++++ Records to process ++++
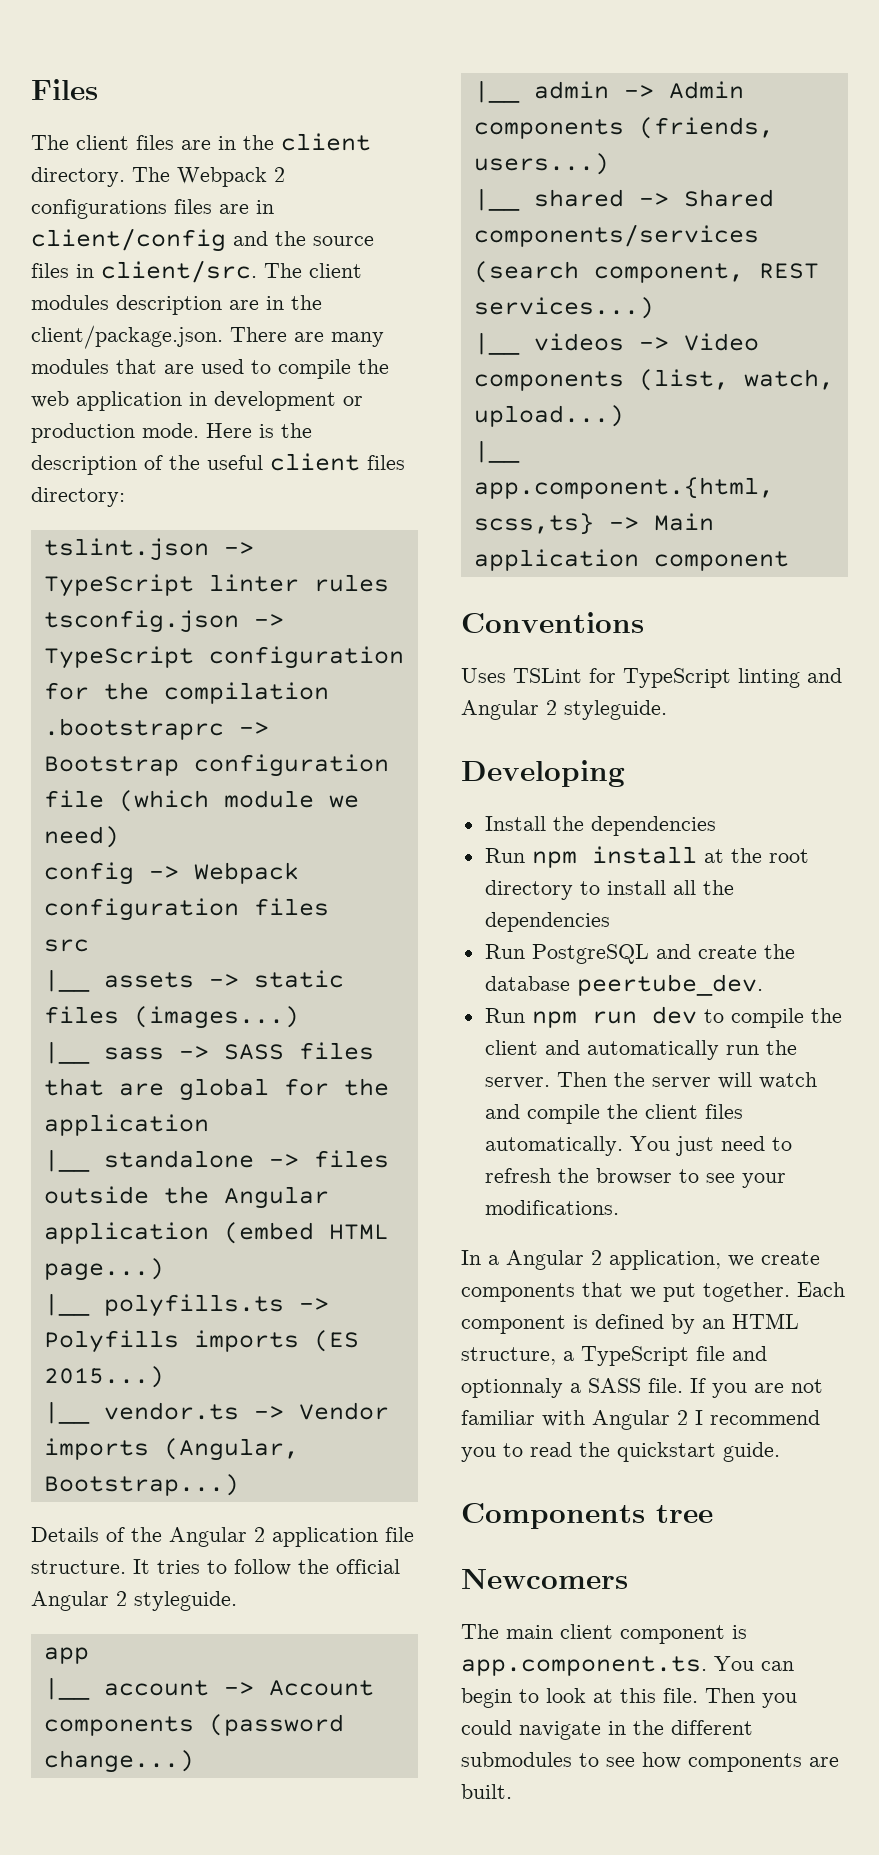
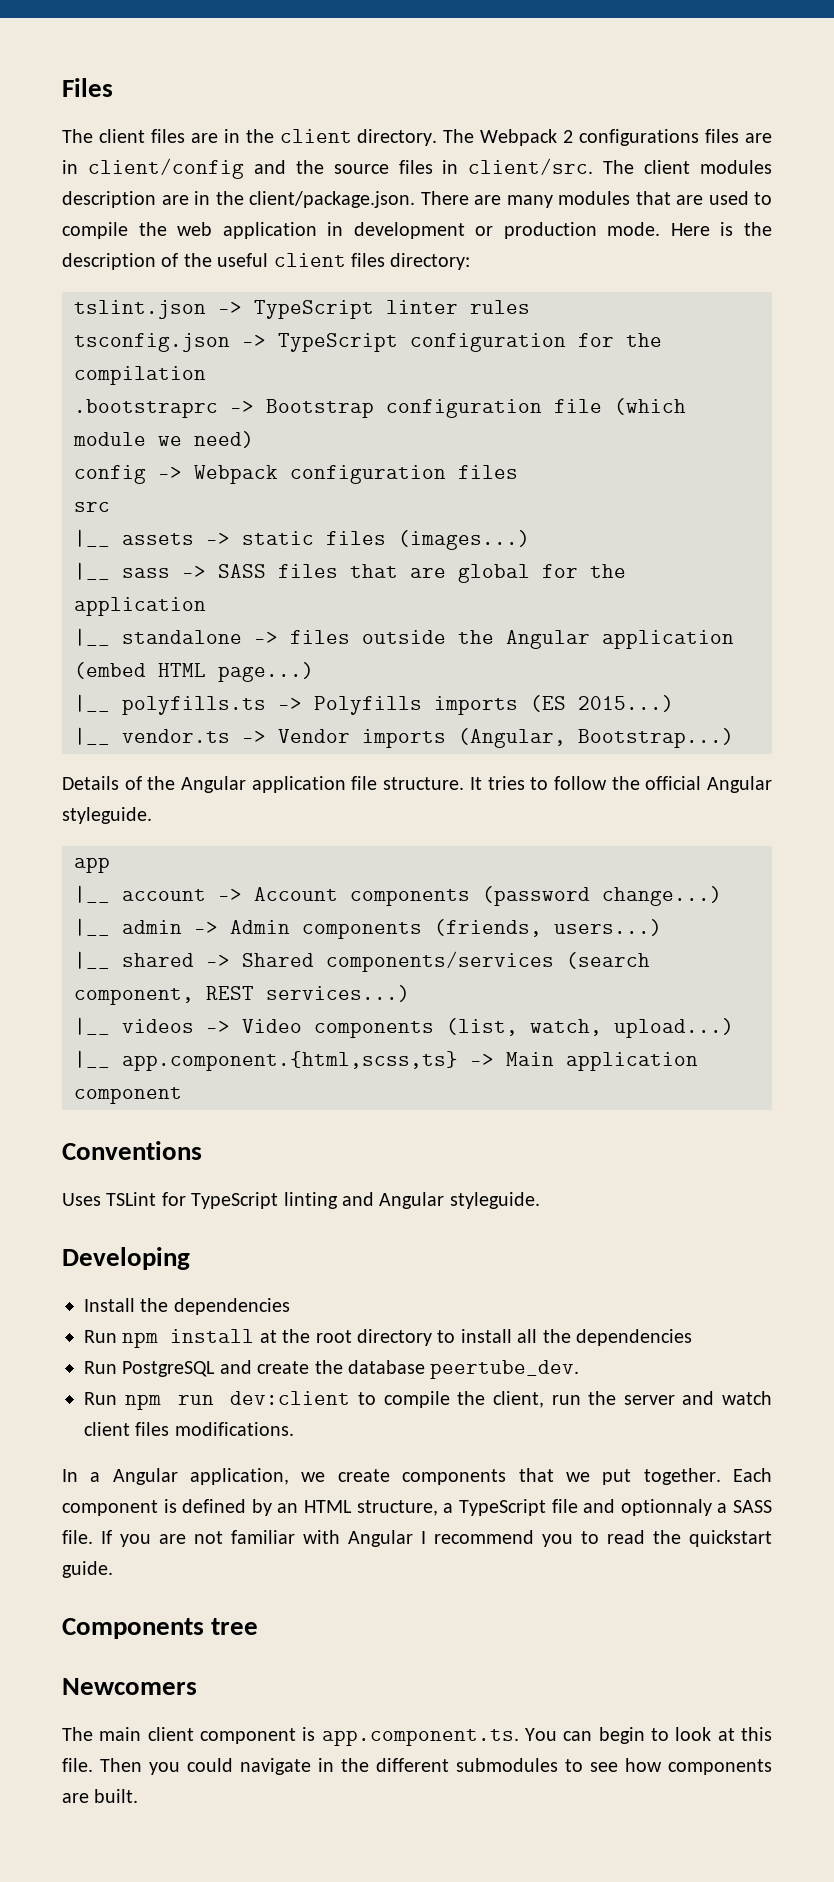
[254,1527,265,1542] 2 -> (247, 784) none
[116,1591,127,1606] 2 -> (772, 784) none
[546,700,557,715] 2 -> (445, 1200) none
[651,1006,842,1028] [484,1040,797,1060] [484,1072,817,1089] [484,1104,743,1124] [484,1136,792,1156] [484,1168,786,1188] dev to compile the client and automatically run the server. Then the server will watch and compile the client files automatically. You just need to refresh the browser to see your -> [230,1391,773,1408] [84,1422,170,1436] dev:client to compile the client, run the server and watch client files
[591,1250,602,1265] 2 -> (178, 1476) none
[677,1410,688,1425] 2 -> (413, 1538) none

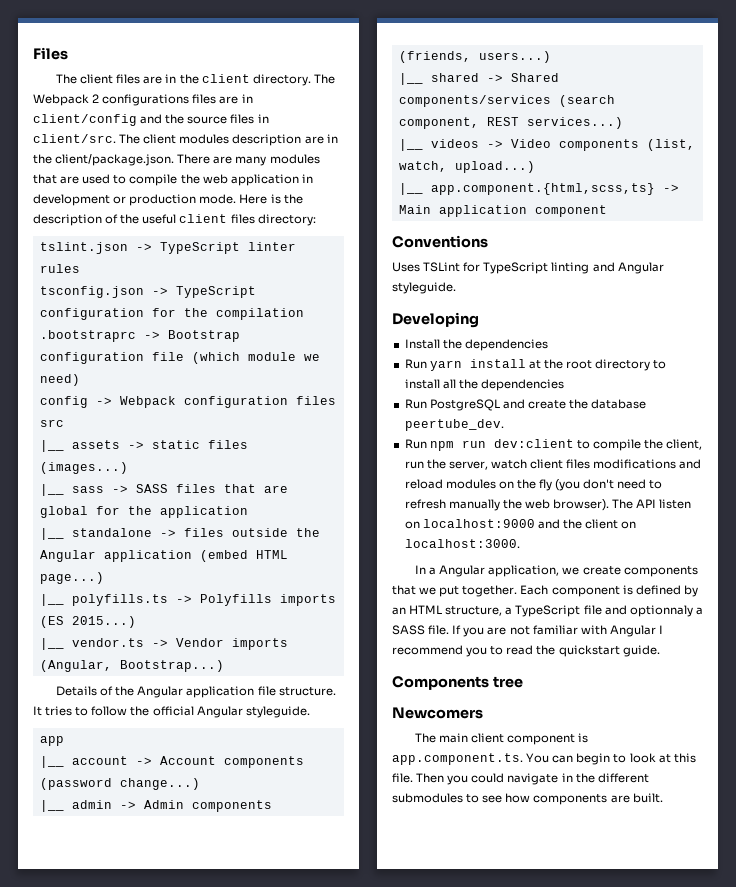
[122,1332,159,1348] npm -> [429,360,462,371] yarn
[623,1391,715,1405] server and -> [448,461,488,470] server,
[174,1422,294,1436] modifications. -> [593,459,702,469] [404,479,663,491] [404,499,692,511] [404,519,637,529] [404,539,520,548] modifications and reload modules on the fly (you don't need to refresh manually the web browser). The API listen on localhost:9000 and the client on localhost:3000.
++++
++++ Records to process ++++
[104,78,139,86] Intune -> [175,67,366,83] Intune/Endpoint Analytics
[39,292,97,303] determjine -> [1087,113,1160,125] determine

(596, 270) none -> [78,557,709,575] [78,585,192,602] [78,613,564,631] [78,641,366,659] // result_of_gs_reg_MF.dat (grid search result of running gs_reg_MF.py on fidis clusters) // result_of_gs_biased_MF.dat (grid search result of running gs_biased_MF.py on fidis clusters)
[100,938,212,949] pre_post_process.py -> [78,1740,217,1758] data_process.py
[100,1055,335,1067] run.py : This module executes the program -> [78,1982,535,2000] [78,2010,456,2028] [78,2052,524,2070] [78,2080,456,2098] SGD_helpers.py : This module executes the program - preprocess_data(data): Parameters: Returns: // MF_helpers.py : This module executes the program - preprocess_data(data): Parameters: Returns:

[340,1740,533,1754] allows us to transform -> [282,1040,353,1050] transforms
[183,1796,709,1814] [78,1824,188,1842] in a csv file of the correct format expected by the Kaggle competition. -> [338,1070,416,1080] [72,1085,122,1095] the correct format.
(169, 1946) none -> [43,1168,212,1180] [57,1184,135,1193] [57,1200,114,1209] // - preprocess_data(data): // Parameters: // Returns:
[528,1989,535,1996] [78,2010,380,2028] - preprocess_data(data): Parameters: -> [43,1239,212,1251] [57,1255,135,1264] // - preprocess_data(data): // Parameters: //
++++
++++ Records to process ++++
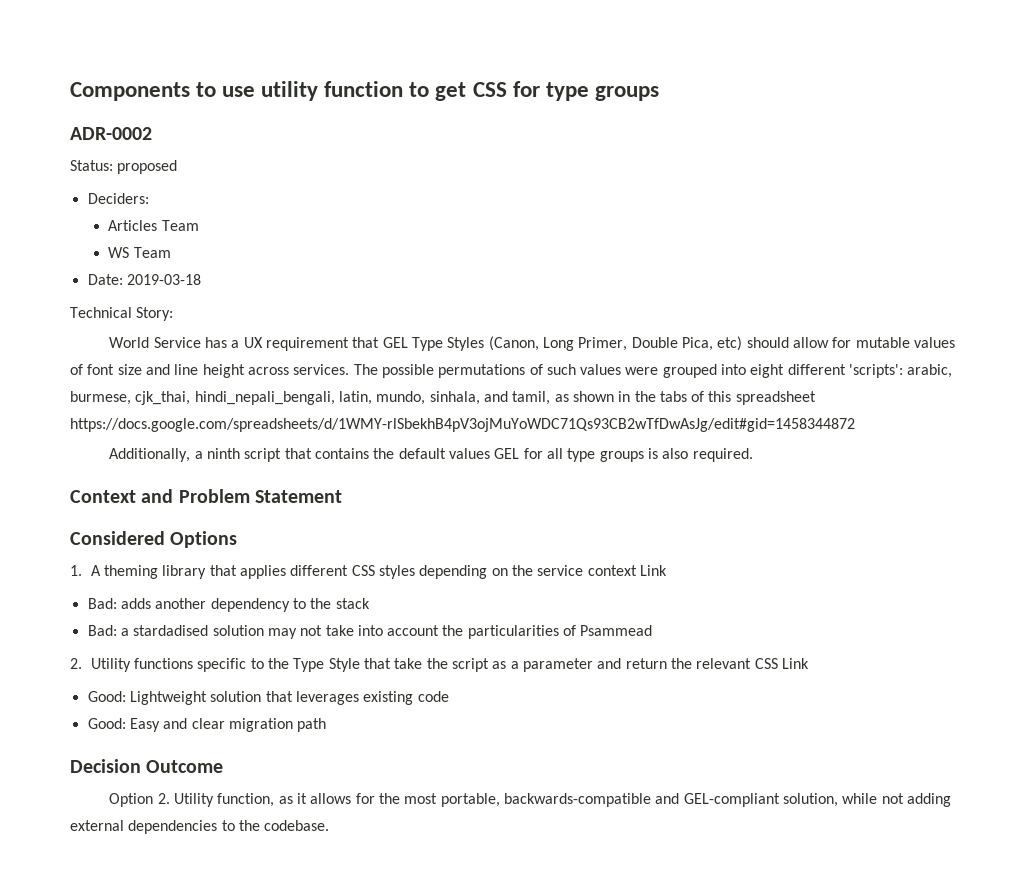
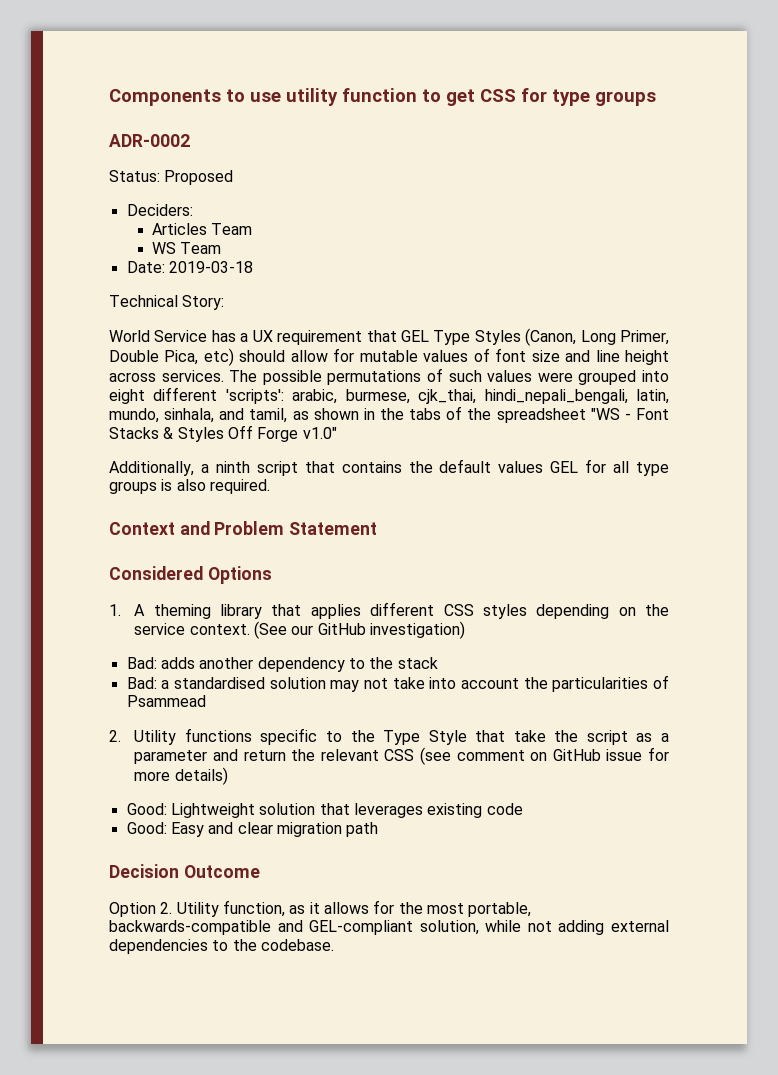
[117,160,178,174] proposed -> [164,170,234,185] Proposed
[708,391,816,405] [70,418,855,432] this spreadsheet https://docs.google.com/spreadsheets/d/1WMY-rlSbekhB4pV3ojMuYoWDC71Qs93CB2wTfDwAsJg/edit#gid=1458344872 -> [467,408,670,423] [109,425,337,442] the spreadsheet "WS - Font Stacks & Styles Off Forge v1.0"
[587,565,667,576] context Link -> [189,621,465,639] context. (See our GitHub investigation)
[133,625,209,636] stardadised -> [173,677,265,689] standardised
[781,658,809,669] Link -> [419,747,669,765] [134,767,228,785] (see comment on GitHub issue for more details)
++++
• _Work item_
Look through the material above. Transcribe exactly the lines between the ones with "[254,1527,265,1542] 2 -> (247, 784) none" and "[623,1391,715,1405] server and", inclusive, and keep pictures out.

• _Exercise answer_
[254,1527,265,1542] 2 -> (247, 784) none
[116,1591,127,1606] 2 -> (772, 784) none
[546,700,557,715] 2 -> (445, 1200) none
[651,1006,842,1028] [484,1040,797,1060] [484,1072,817,1089] [484,1104,743,1124] [484,1136,792,1156] [484,1168,786,1188] dev to compile the client and automatically run the server. Then the server will watch and compile the client files automatically. You just need to refresh the browser to see your -> [230,1391,773,1408] [84,1422,170,1436] dev:client to compile the client, run the server and watch client files
[591,1250,602,1265] 2 -> (178, 1476) none
[677,1410,688,1425] 2 -> (413, 1538) none

[122,1332,159,1348] npm -> [429,360,462,371] yarn
[623,1391,715,1405] server and -> [448,461,488,470] server,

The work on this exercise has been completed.